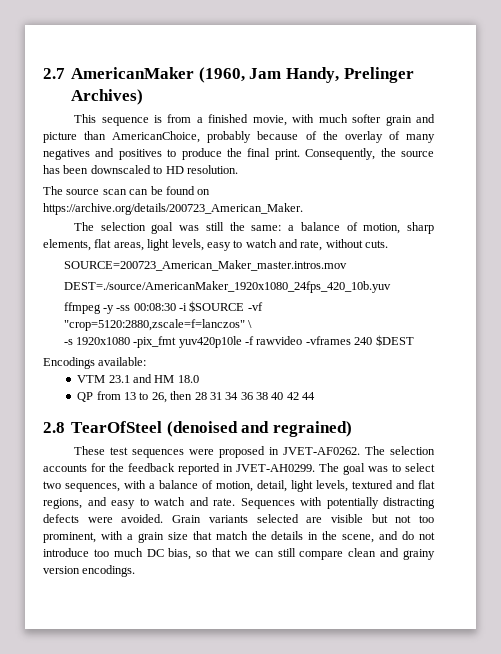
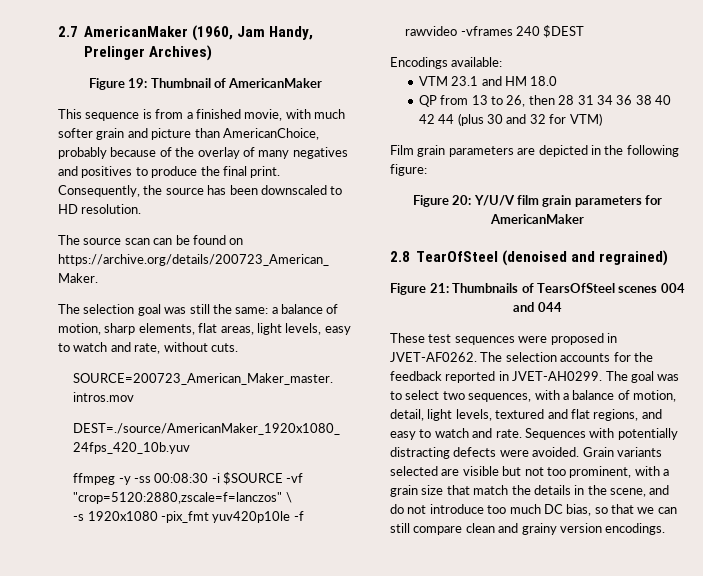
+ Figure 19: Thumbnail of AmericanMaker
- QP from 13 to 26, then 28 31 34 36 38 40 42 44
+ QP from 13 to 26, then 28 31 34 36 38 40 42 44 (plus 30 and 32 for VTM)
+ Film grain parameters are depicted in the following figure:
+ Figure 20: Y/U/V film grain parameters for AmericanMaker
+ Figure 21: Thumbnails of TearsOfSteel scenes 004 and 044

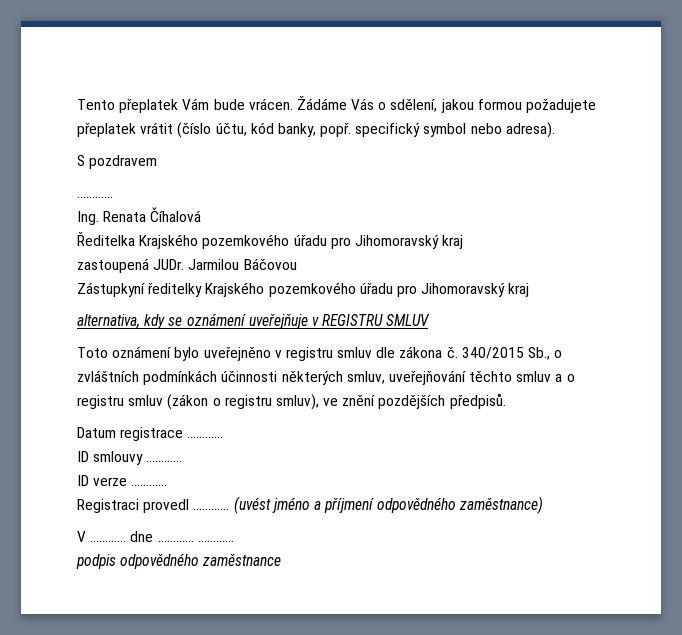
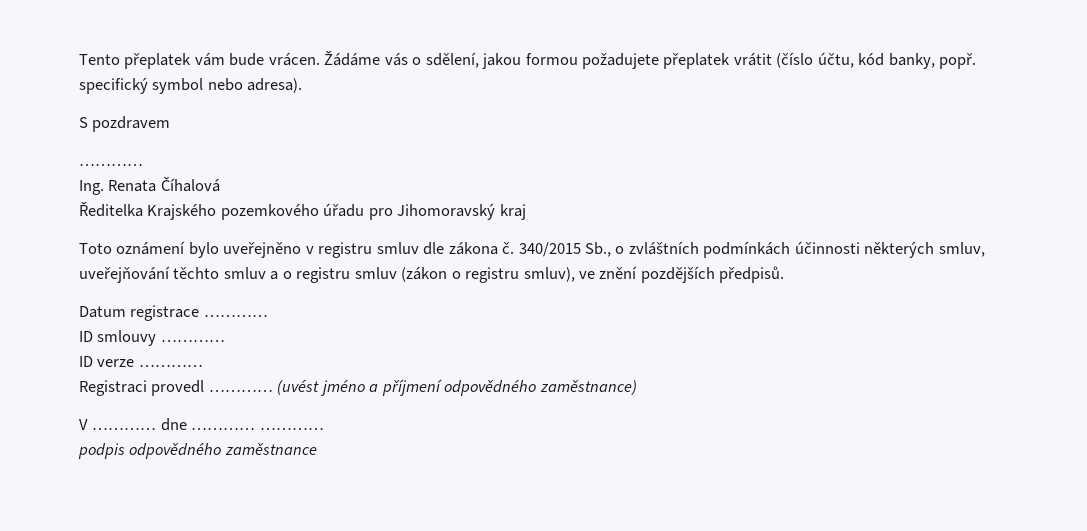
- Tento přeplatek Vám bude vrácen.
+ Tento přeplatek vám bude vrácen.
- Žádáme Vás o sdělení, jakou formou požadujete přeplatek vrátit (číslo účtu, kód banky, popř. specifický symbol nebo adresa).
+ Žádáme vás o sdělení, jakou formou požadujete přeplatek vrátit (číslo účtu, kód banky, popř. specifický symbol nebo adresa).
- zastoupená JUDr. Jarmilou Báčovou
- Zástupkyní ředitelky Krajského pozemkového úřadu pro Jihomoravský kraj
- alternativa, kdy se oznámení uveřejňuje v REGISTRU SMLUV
━━━
■ **What to do**: Exercise for the records above: copy only the lines from the one with "004 and 044" to the one with "- Zástupkyní ředitelky", both ends kept, and drop the pictures.

■ **Task solution**:
+ Figure 21: Thumbnails of TearsOfSteel scenes 004 and 044

- Tento přeplatek Vám bude vrácen.
+ Tento přeplatek vám bude vrácen.
- Žádáme Vás o sdělení, jakou formou požadujete přeplatek vrátit (číslo účtu, kód banky, popř. specifický symbol nebo adresa).
+ Žádáme vás o sdělení, jakou formou požadujete přeplatek vrátit (číslo účtu, kód banky, popř. specifický symbol nebo adresa).
- zastoupená JUDr. Jarmilou Báčovou
- Zástupkyní ředitelky Krajského pozemkového úřadu pro Jihomoravský kraj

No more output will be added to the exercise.